Monteruga è stata abitata fino agli anni ’80, contando una popolazione di alcune centinaia di unità, quando l’attrattiva della città e la comodità delle auto spopolò la campagna salentina. La storia di Monteruga come centro abitato termina con la privatizzazione dell’azienda agricola; restano, a testimonianza di un recente passato, gli con la privatizzazione dell’azienda agricola; restano, a testimonianza di un recente passato, gli alloggi, la scuola, la piazza centrale e la chiesa.

Da “Veglie l’Arnèo e Monteruga” di Michele Mainardi

 

 

Non c’è traccia nella loro memoria dell’epica “Arneide” di Vittorio Bodini, delle rivolte condotte dai braccianti a bordo di vecchie corriere, dei roghi di biciclette che ferirono i “facinorosi” quanto, se non più, la perdita di un figlio.
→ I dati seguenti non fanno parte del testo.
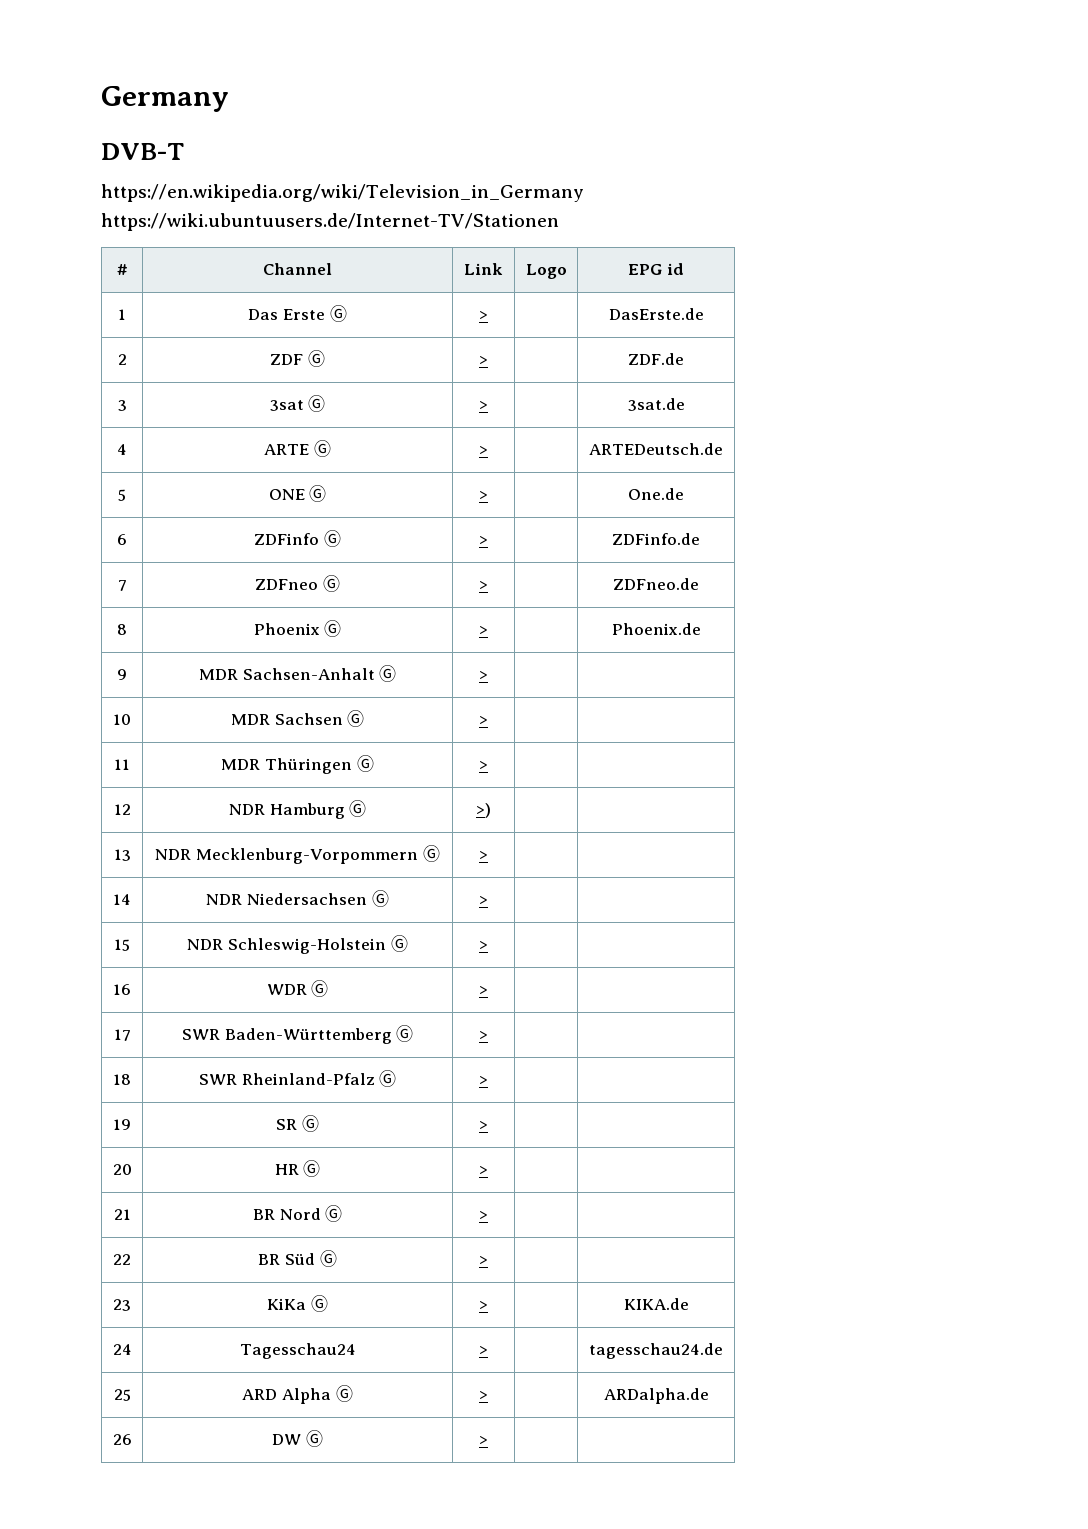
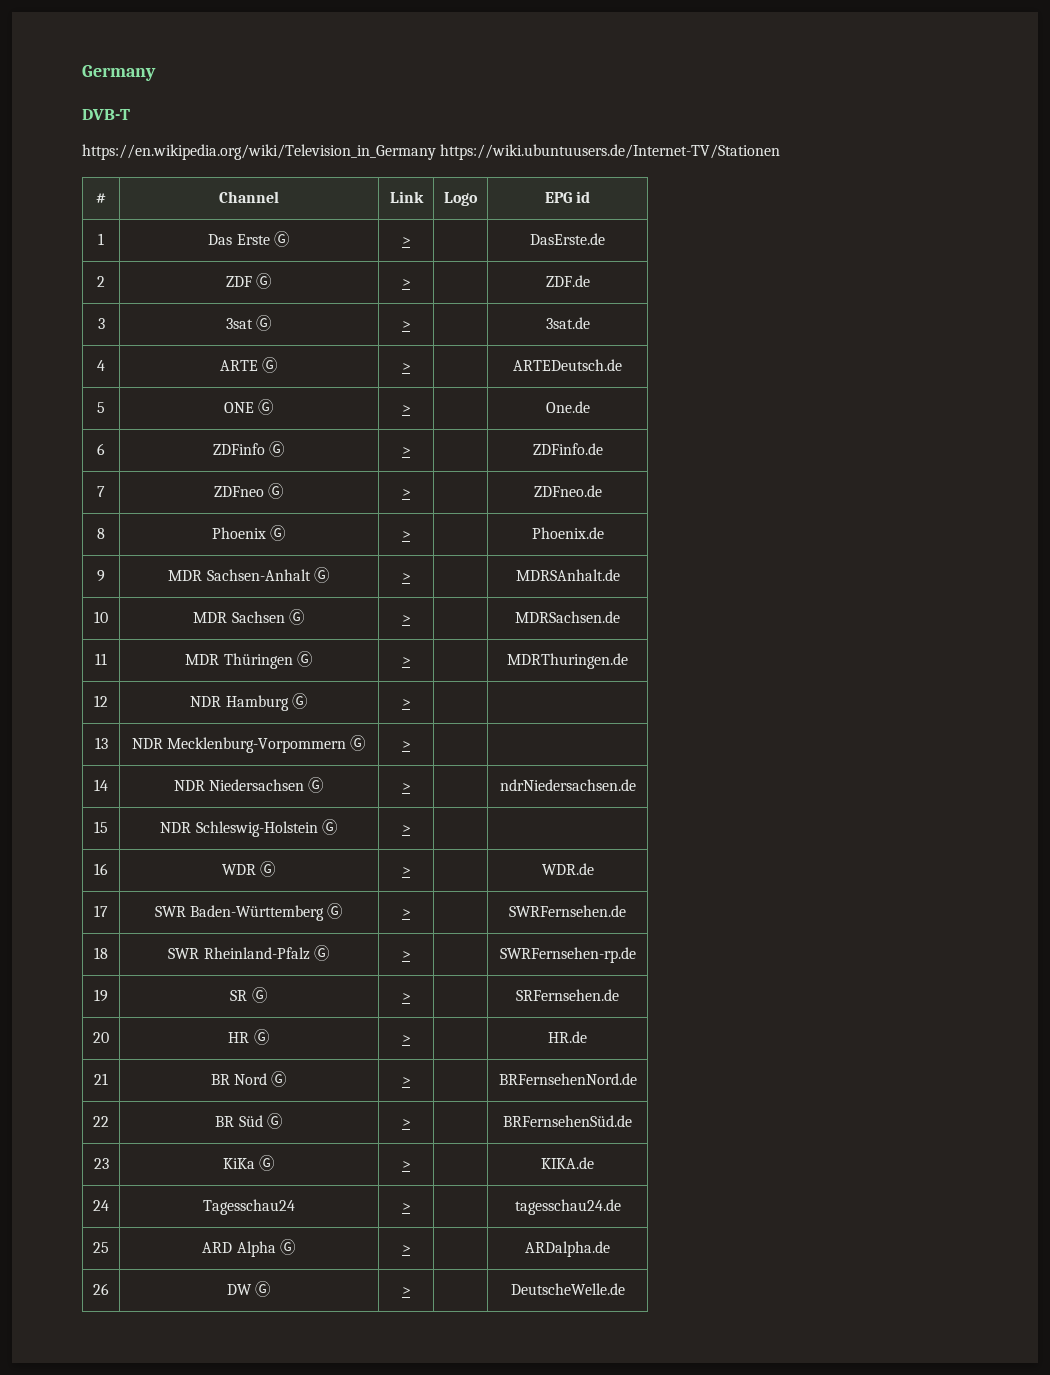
(488, 675) none -> [515,569,620,581] MDRSAnhalt.de
(488, 720) none -> [515,611,620,623] MDRSachsen.de
(488, 765) none -> [507,653,628,669] MDRThuringen.de
[476,803,491,818] >) -> [401,699,411,707] >
(488, 900) none -> [499,779,636,791] ndrNiedersachsen.de
(488, 990) none -> [541,863,594,875] WDR.de
(488, 1035) none -> [509,905,626,917] SWRFernsehen.de
(488, 1080) none -> [499,947,636,963] SWRFernsehen-rp.de
(488, 1125) none -> [516,989,619,1001] SRFernsehen.de
(488, 1170) none -> [548,1031,587,1043] HR.de
(488, 1215) none -> [498,1073,637,1085] BRFernsehenNord.de
(488, 1260) none -> [503,1115,632,1127] BRFernsehenSüd.de
(488, 1440) none -> [510,1283,625,1295] DeutscheWelle.de

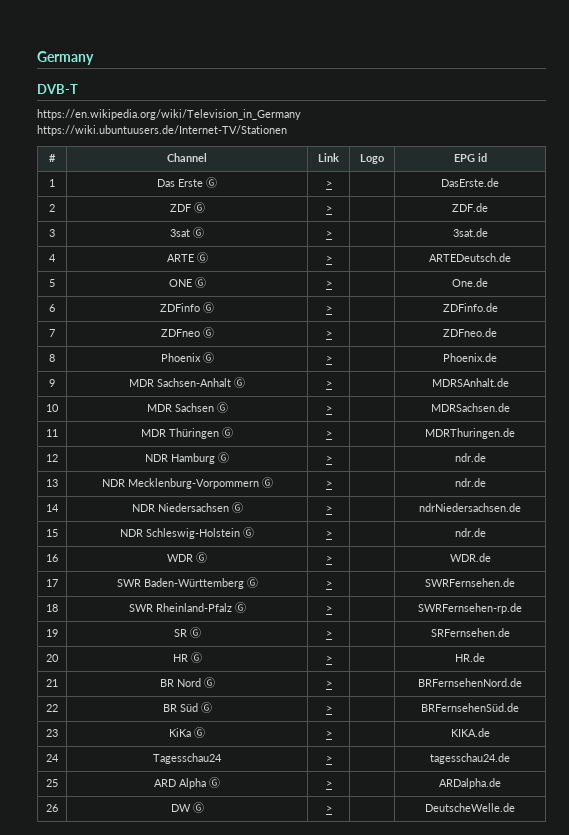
(411, 703) none -> [454,453,486,462] ndr.de
(411, 745) none -> [454,478,486,487] ndr.de
(411, 829) none -> [454,528,486,537] ndr.de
I ricordi di Elio e Adriana Diso, eredi del fattore Pippi nella Società elettrica per bonifiche e irrigazioni, meglio conosciuta con l’acronimo Sebi, parlano invece di infanzia spensierata a Monteruga, dell’aroma del tabacco steso al sole ad essiccare, delle feste patronali attese da grandi e bambini.
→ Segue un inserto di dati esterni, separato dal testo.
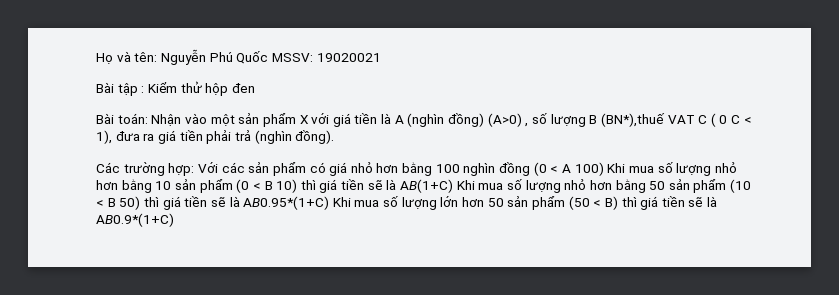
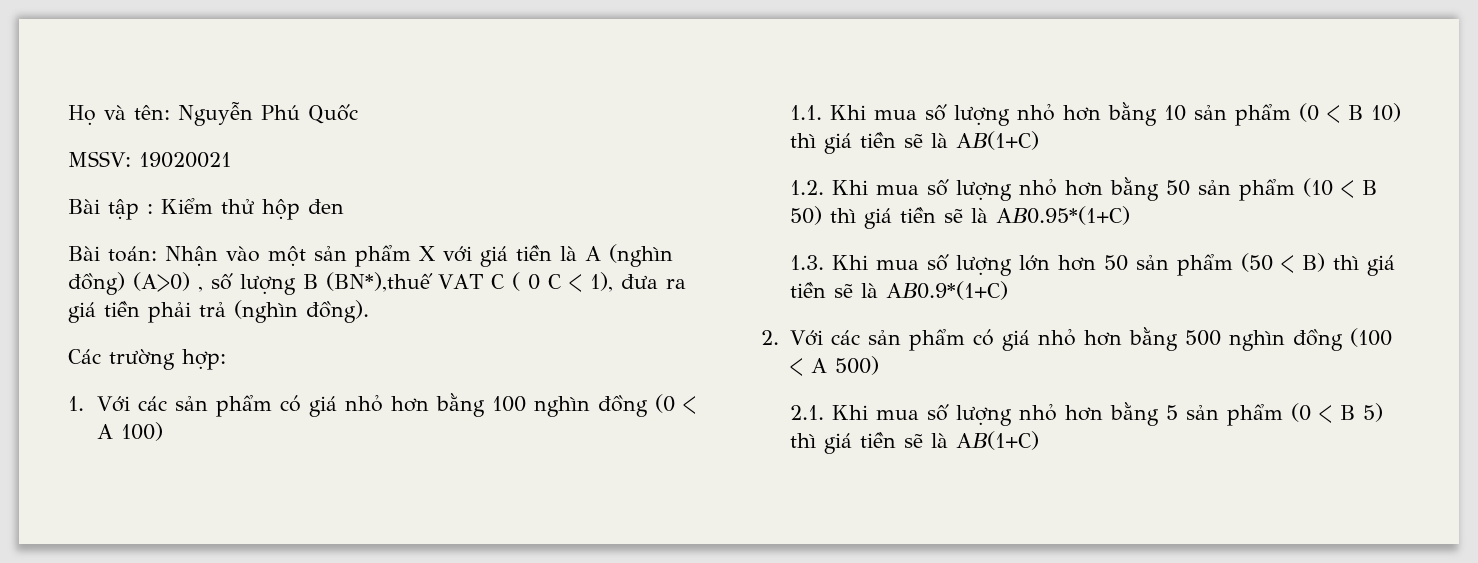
(269, 57) none -> (358, 114) //
(195, 169) none -> [68,396,84,411] // 1.
(604, 169) none -> [789,105,822,120] // 1.1.
(454, 186) none -> [789,180,824,195] // 1.2.
(330, 203) none -> [789,255,824,270] // 1.3.
(174, 220) none -> [761,327,1392,351] [789,356,879,376] [789,402,1383,426] [789,431,1039,454] // 2. Với các sản phẩm có giá nhỏ hơn bằng 500 nghìn đồng (100 < A 500) // 2.1. Khi mua số lượng nhỏ hơn bằng 5 sản phẩm (0 < B 5) thì giá tiền sẽ là AB(1+C)

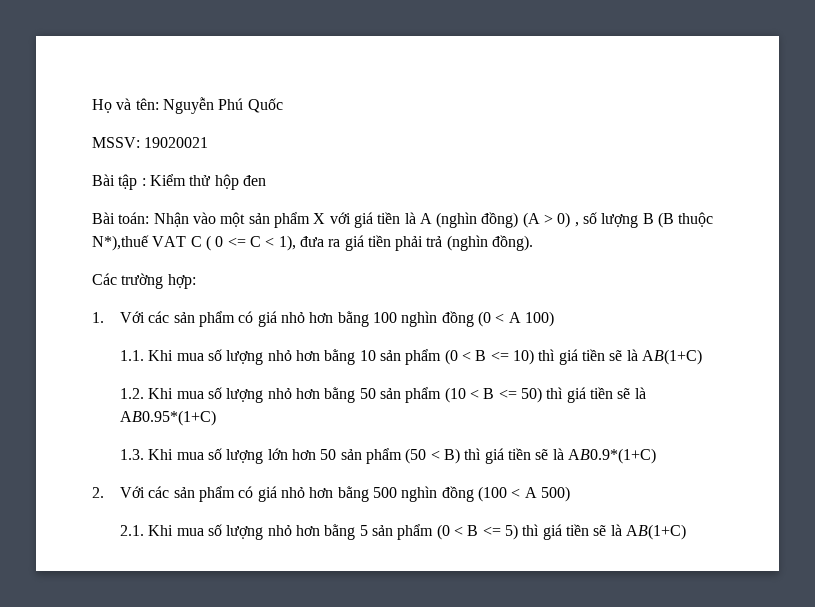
[133,272,190,292] (A>0) -> [522,212,571,228] (A > 0)
[326,272,433,292] (BN*),thuế -> [658,212,714,228] [92,235,149,251] (B thuộc N*),thuế
(540, 282) none -> [227,237,246,247] <=
(1363, 112) none -> [490,351,509,361] <=
(1377, 187) none -> [498,389,517,399] <=
(1355, 412) none -> [482,526,501,536] <=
Storie. La storia di Monteruga, dei figli della “terra della lotta” nel piccolo villaggio contadino in agro di Veglie, nel cui nome è ancora conservata l’immagine “grinzosa” dell’Arneo, “il grosso bubbone sull’incrocio delle tre province che formano il Salento”, secondo una definizione cara all’ispanista e poeta leccese. Proprio su questo “colle increspato”, alla fine degli anni Venti, germogliò il distretto agricolo della Sebi, per distribuire la luce elettrica negli agri acquitrinosi dell’Arneo, nei territori di Veglie, Guagnano, Carmiano, Novoli, Salice, San Pancrazio e Copertino; una vocazione “progressista” conservata anche nel dopoguerra, grazie al vessillo dell’Ente Riforma che permise all’azienda di ingrandirsi fino a superare i mille ettari e diventare una “colonia” autosufficiente e autonoma. Di fatto, lo “Stravillaggio” era dotato di ogni servizio, per questo motivo raramente i suoi abitanti sentivano il bisogno di recarsi nei paesi vicini, in sella a “bipedi” scampanellanti.
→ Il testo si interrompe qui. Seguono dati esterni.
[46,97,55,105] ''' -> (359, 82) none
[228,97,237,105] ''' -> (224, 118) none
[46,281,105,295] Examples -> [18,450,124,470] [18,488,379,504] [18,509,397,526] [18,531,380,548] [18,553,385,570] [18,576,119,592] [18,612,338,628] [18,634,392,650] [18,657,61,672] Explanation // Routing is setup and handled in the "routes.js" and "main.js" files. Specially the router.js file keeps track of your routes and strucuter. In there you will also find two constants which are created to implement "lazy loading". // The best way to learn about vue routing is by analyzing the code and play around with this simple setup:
Ma prima ancora dell’avvento della luce elettrica, questo, un tempo, era regno di mulattiere, paludi, masserie fortificate e arcate aperte tra le recinzioni per pascolare gli armenti. Eppure, se si spinge lo sguardo sul verde tiziano delle pianure che incorniciano l’azienda, sorgono dubbi sull’autenticità del toponimo, sulla vera natura di un paesaggio che, prima negli anni del “ruralismo” e più tardi con la Riforma agraria messa in atto nel dopoguerra, ha subito trasformazioni tali da perdere gli elementi forti della sua identità, spianata addirittura dalla dinamite.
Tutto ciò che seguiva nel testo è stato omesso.